*Problem to solve*
Read the lines below, and copy any that contain the string "Login".

*Entries shown*
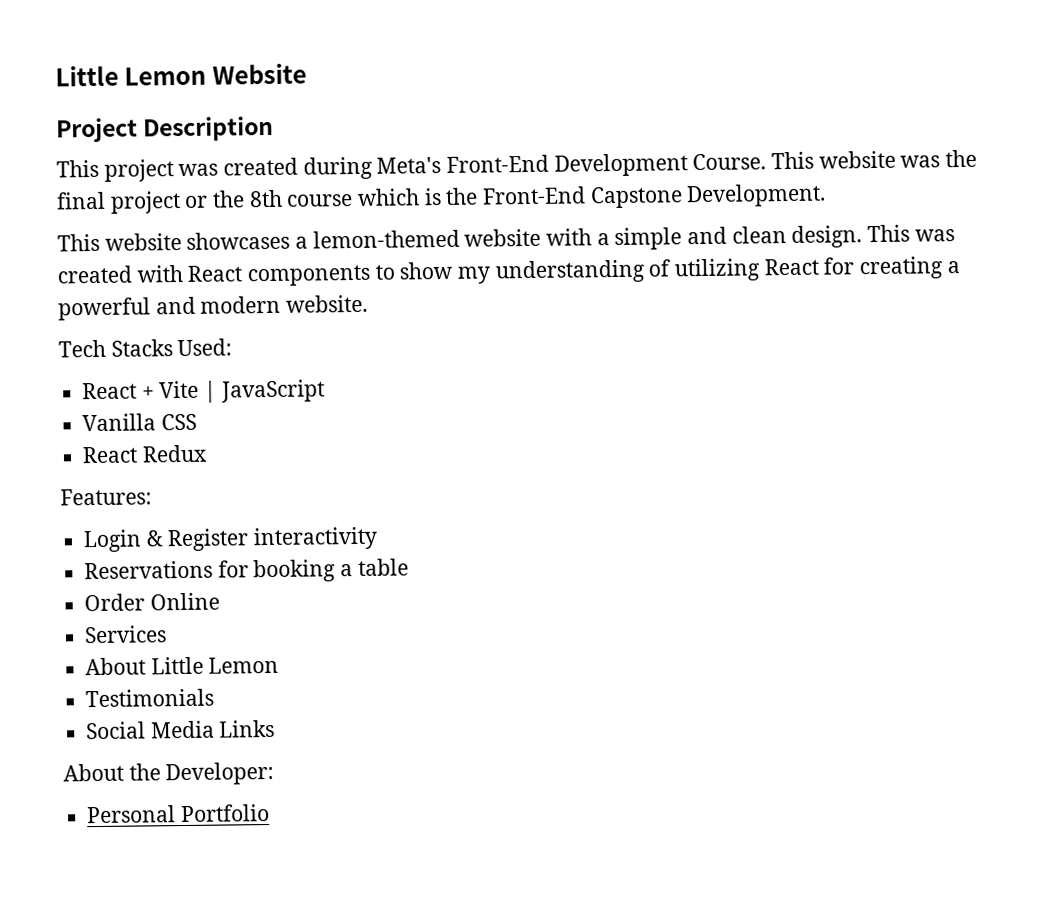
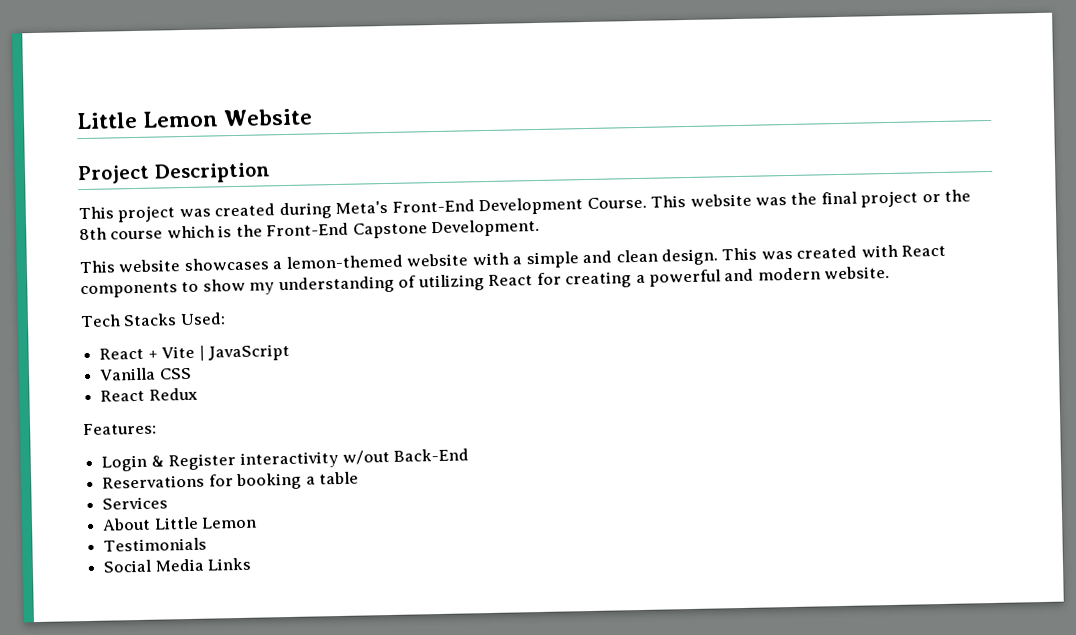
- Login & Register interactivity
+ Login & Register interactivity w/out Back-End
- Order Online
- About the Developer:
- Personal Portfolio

*Task answer*
- Login & Register interactivity
+ Login & Register interactivity w/out Back-End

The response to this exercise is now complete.